Tuesday Dec 15, 2015

5 Essential Types of Field Service Visibility for Manufacturers

IDC Manufacturing Insights analyst Heather Ashton, in a recent blog post, discussed how emerging technology – particularly enterprise mobility – is helping manufacturing organizations meet rising customer expectations for superior service. Just as in traditional business-to-consumer scenarios, stellar customer service often hinges on the moment when a manufacturing organization is engaging with customers face-to-face – during a field service event.

“In the manufacturing sector, from high tech to industrial, much of the focus to date has been on equipping the field service technicians with the types of technologies…to enable faster, more precise, repairs that can also leverage experts who may not be physically with the equipment in need of repair,” says Ashton.

However, she also suggests that just having sophisticated field service capabilities for enabling technicians in the moment is not enough if you want to truly excel at customer service. “But, what about the other part of customer satisfaction, namely visibility into the status of a scheduled repair or site visit?”

Visibility into the status of a scheduled repair or site visit – for all stakeholders involved – is absolutely a critical component of a modern, customer-focused field service strategy. However, Oracle believes there are actually five types of field service visibility you should seek out if you want to be a customer service leader in the manufacturing sector (and drive surprising efficiencies along the way!).

1. Parts and Inventory: At the most basic level, a field service management solution should only assign work to a field service employee that has all the necessary parts and equipment to perform the necessary repair. However, what happens when the employee arrives on site only to find an unexpected scenario requiring an entirely different set of parts? That field service representative needs the ability to quickly determine the availability of the actual parts required to perform the fix, and a means for ordering those parts and scheduling a follow up visit if the part is not available at a nearby depot or on a team member’s truck.

2. On-Demand Knowledge: Having access to knowledge and context about a customer and their service history is important. But beyond an individual customer, field service employees need context for how a particular problem has been solved in the past, or how to troubleshoot when faced with a certain set of circumstances. Even better: a field service management solution should be able to understand which knowledge articles or manuals are most likely to be helpful for a particular job type, and automatically make that knowledge available at the exact moment it is needed.

3. Team: Dispatch teams can easily get visibility into the status of field service employees. However, what about field service team leaders or managers and dispatchers who spend their time away from the back office – out in the field, in the action? Most solutions today enable peer-to-peer collaboration between field service employees embedded directly in a mobile application. However, these highly mobile supervisors need a tool that blends the best of both worlds – offering dispatch-level, air traffic control views on a mobile device but also the capability to communicate directly with employees (in either a one-to-one or one-to-many style) to support tough jobs in progress or reorganize the schedule as the day unfolds.

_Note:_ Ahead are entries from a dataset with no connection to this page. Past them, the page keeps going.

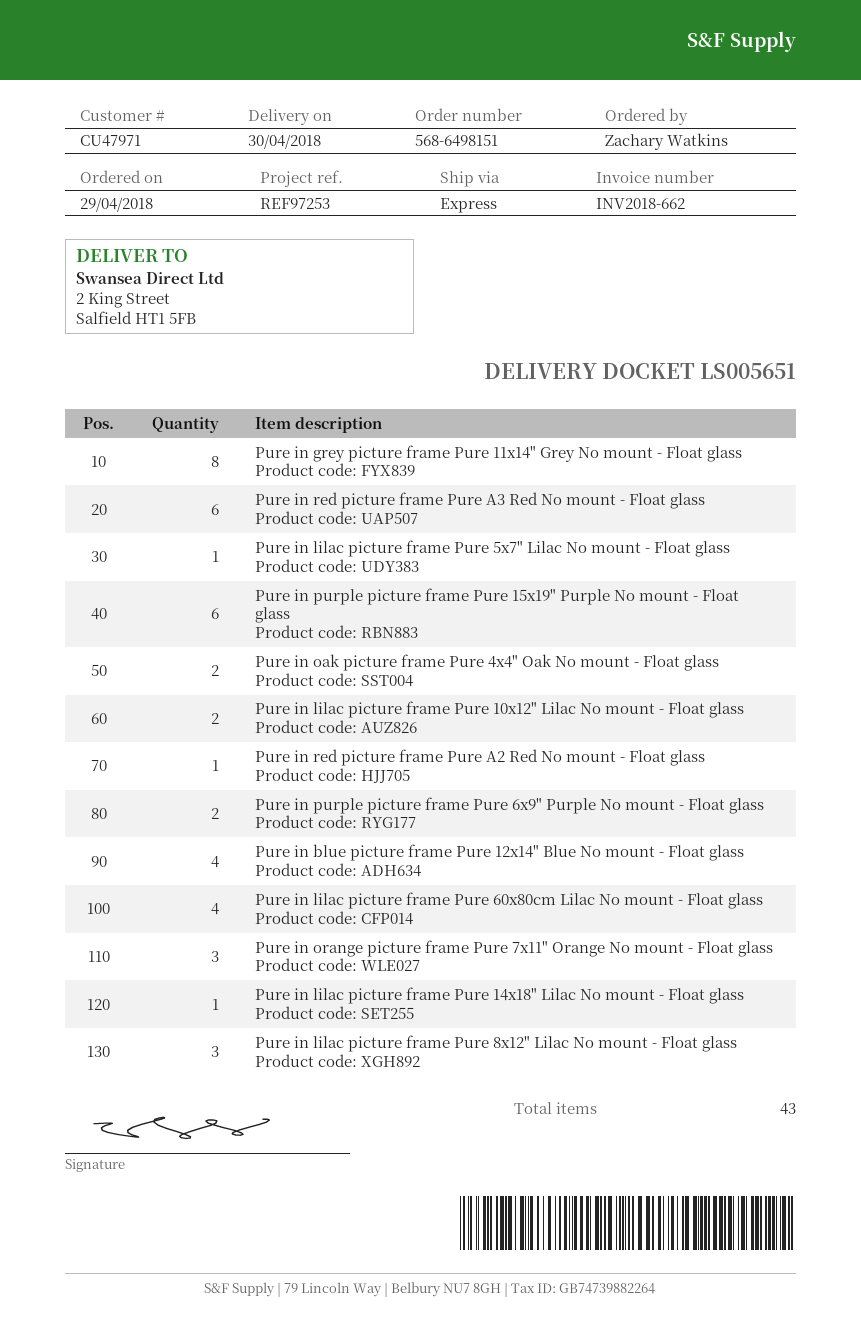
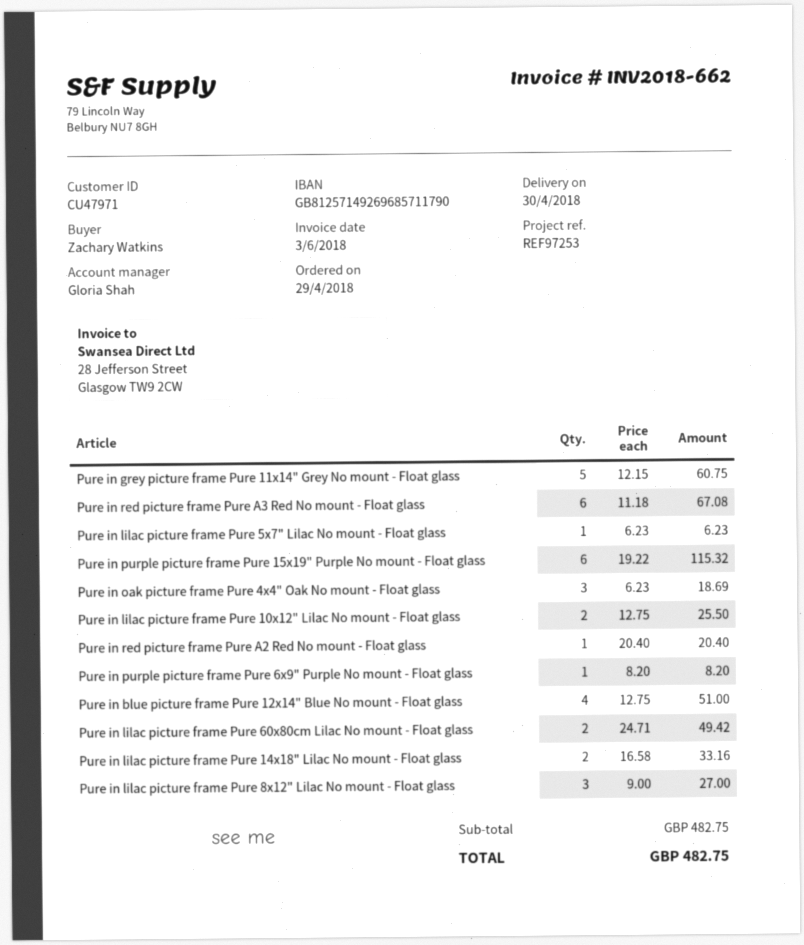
Pure in grey picture frame Pure 11x14" Grey No mount - Float glass: 8 -> 5
Pure in oak picture frame Pure 4x4" Oak No mount - Float glass: 2 -> 3
Pure in purple picture frame Pure 6x9" Purple No mount - Float glass: 2 -> 1
Pure in lilac picture frame Pure 60x80cm Lilac No mount - Float glass: 4 -> 2
Pure in orange picture frame Pure 7x11" Orange No mount - Float glass: 3 -> none
Pure in lilac picture frame Pure 14x18" Lilac No mount - Float glass: 1 -> 2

4. Scheduling: Whether it is a customer scheduling or changing an appointment via an online, self-service portal or a contact center agent booking an appointment on behalf of a customer, it is important to provide a precise commitment to all parties. Gone are the days when it is acceptable to tell a customer someone will call them 48-hours prior to the scheduled appointment – only to offer a 4-hour appointment window! Customers and agents can leverage the visibility provided by data-driven field service solutions to schedule appointments much like booking a flight online – choosing the exact day and time that’s convenient for them and knowing the service will actually happen at that time.

5. Man/Machine Merge: The Internet of Things is rapidly becoming a standard element of field service operations in the manufacturing sector. Machines that self-diagnose or even predict future breakdowns drastically reduce time-to-resolution. Most field service management systems can accept an alert or work order generated by an asset, and dispatch the appropriate technician with all the right parts to fix the issue. However, what happens when a person also notices the problem, calls customer support and a separate work order is issued or another appointment is scheduled for the exact same problem? This dilemma highlights the need for manufacturing field service organizations to have complete visibility into both machine and human-generated service requests in a single view, and a process for removing duplicates from the system before two field service experts show up to fix the same problem.

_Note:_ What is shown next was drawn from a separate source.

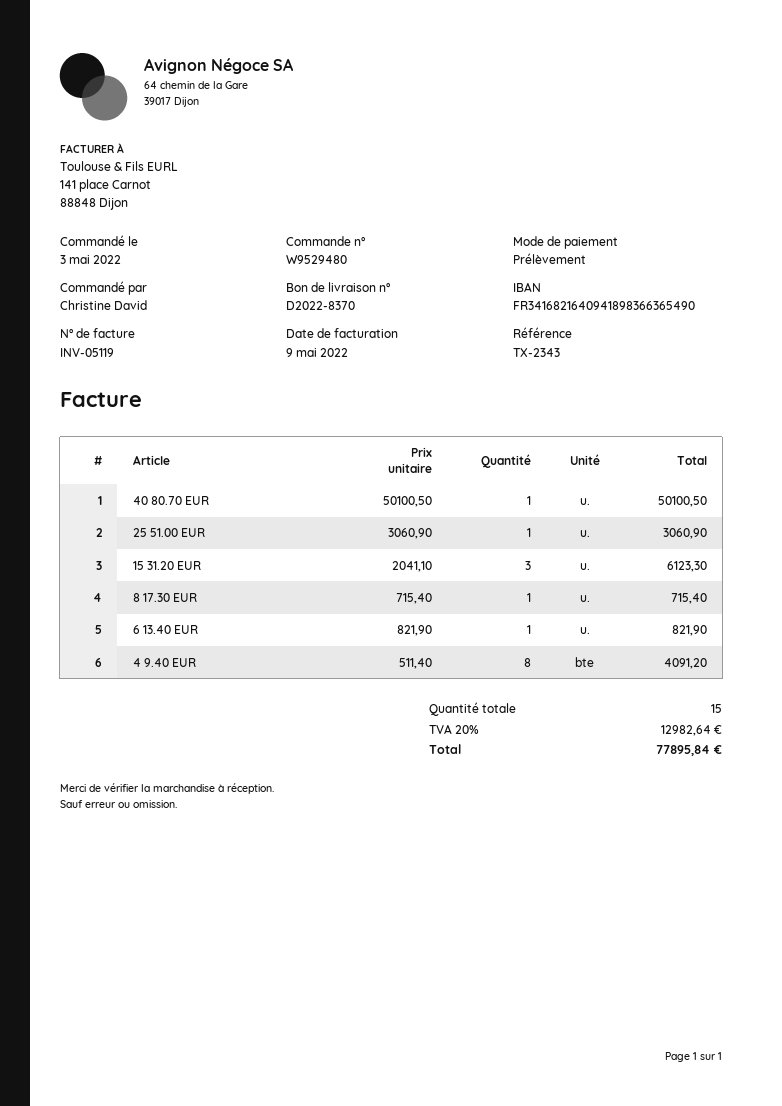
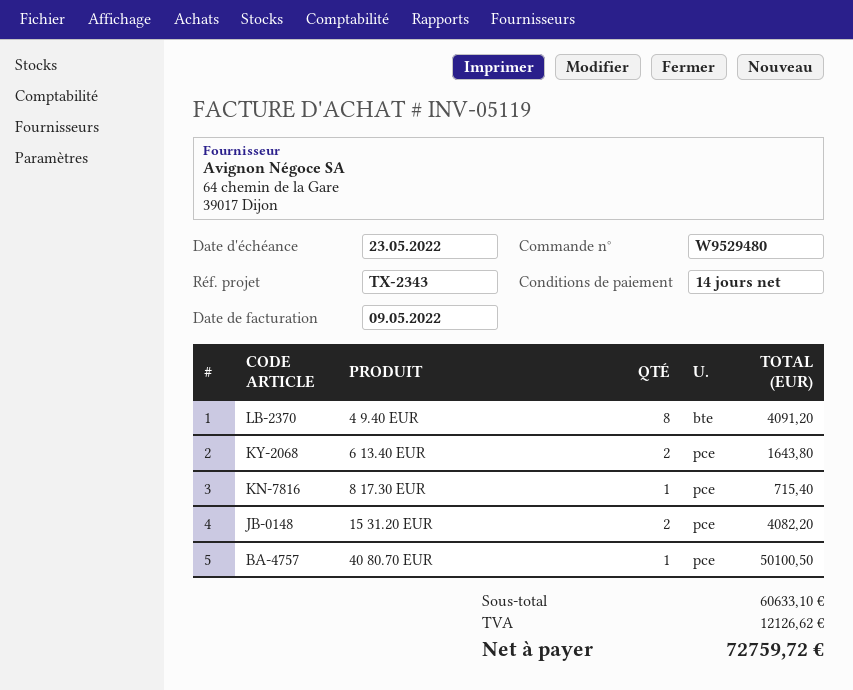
25 51.00 EUR: 1 for 3060.90 -> none
15 31.20 EUR: 3 for 6123.30 -> 2 for 4082.20
6 13.40 EUR: 1 for 821.90 -> 2 for 1643.80
tax: 12982.64 -> 12126.62
total: 77895.84 -> 72759.72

If you don’t already have a plan for achieving all five types of visibility in your current field operations, it’s worth having a conversation with your team about which types of visibility would help them work more efficiently and deliver better customer service.

Thursday Dec 10, 2015

The Internet of Things is Here – is Your Field Service Organization Ready?

With billions of devices and sensors already connected, and that number increasing daily, it’s safe to say that the Internet of Things is disrupting life as we know it. Think about it – our every step is tracked via wearable fitness trackers. A smart thermostat can automatically adjust heating and cooling to optimize energy efficiency. Traffic patterns influence the way a smart traffic signal operates throughout the day. And, much like in our daily lives as consumers, the Internet of Things offers new opportunities for organizations across all industries. For organizations that provide services in the field – whether at a customer’s home or business – these opportunities can lead to significant boosts in operational efficiency and new levels of customer engagement and satisfaction.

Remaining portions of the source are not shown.